#### [YOUR OBJECTIVE]
Find the lines in the listing below that have the word "heel" and give their count, nothing else.

#### [DATA SUPPLIED]
=====

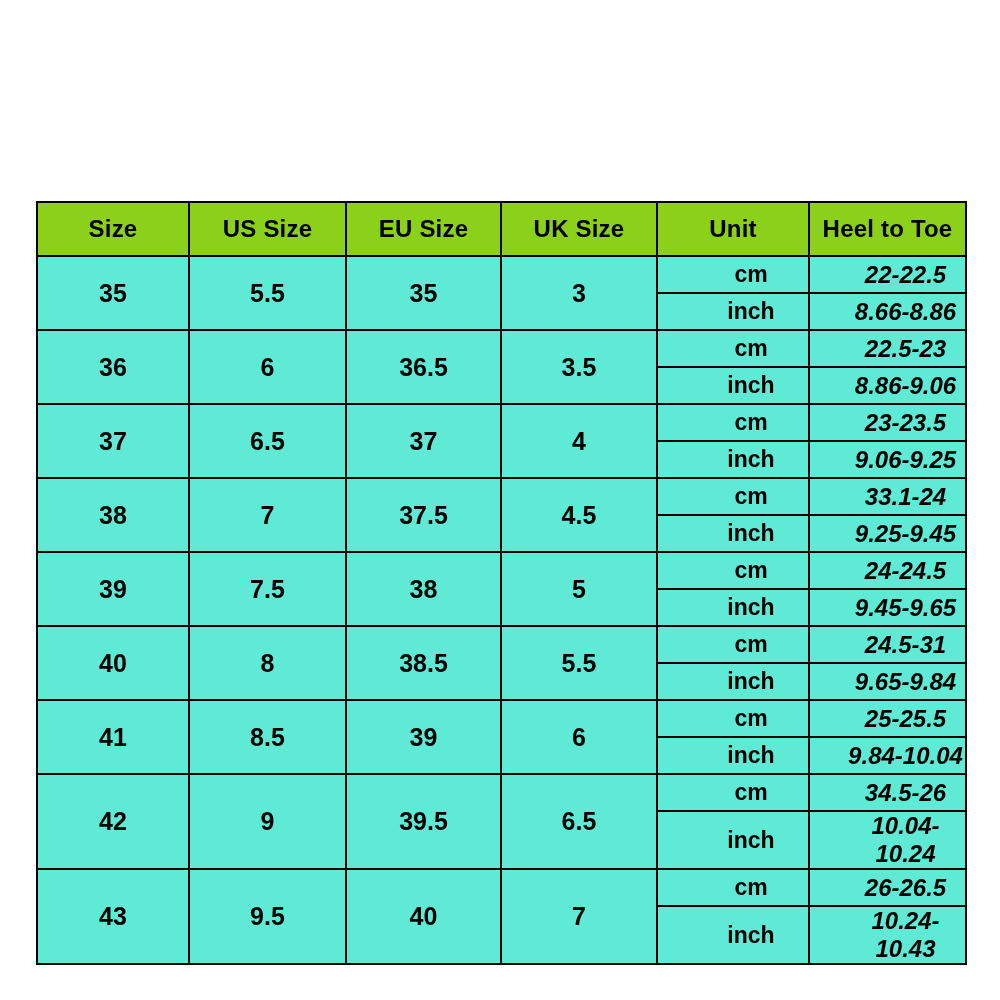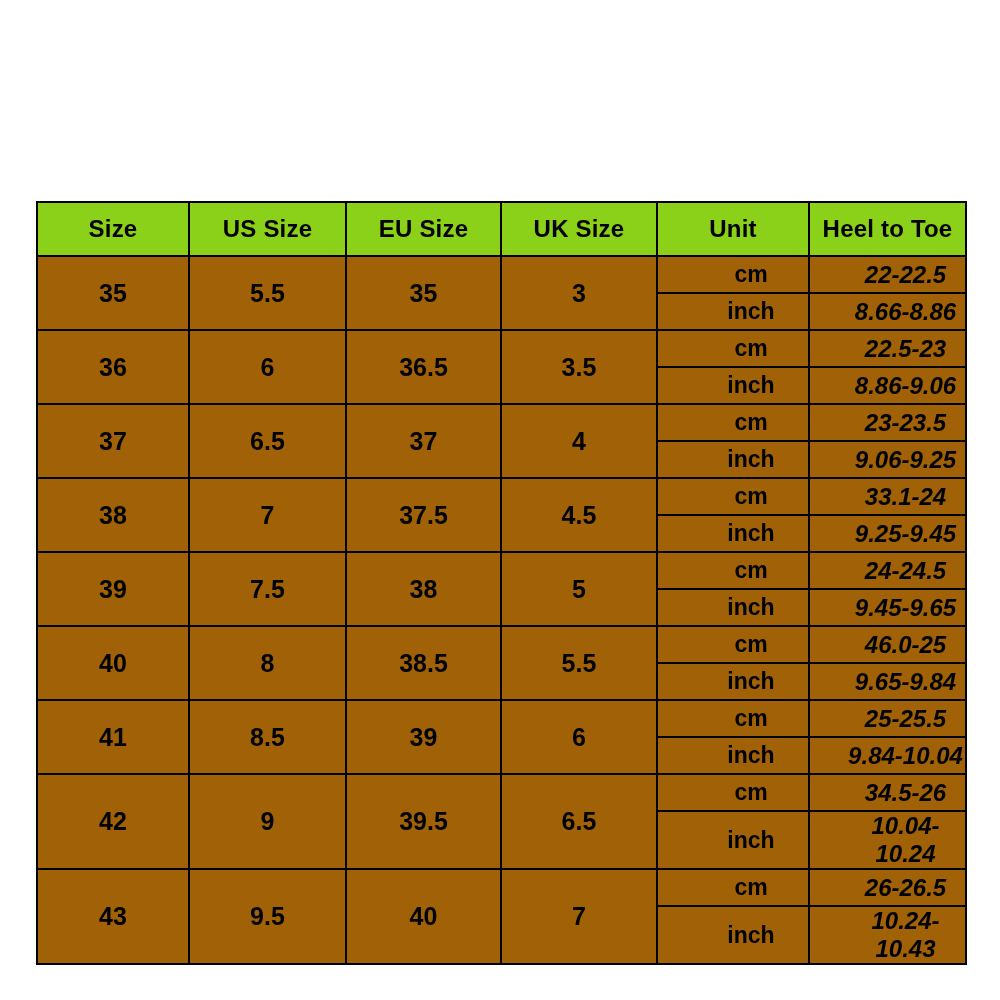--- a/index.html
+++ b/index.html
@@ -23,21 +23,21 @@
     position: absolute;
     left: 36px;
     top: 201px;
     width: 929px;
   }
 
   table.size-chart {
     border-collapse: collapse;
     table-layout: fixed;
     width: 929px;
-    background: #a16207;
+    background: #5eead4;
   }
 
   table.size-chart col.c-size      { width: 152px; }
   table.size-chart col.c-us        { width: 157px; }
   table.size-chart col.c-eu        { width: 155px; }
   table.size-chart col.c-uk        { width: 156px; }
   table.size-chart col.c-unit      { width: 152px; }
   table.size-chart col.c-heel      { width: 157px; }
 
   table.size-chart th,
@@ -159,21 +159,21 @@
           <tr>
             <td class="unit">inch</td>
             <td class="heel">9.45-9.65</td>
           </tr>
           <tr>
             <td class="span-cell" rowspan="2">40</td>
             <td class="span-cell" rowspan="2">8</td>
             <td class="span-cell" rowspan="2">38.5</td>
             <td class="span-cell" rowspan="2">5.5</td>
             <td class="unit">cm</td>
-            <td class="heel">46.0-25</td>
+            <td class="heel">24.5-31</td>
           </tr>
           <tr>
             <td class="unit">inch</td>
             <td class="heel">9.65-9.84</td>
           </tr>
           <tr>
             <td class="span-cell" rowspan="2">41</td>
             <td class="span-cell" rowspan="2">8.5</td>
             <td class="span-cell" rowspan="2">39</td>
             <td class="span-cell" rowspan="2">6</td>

=====

#### [RESULT FOR THIS EXERCISE]
5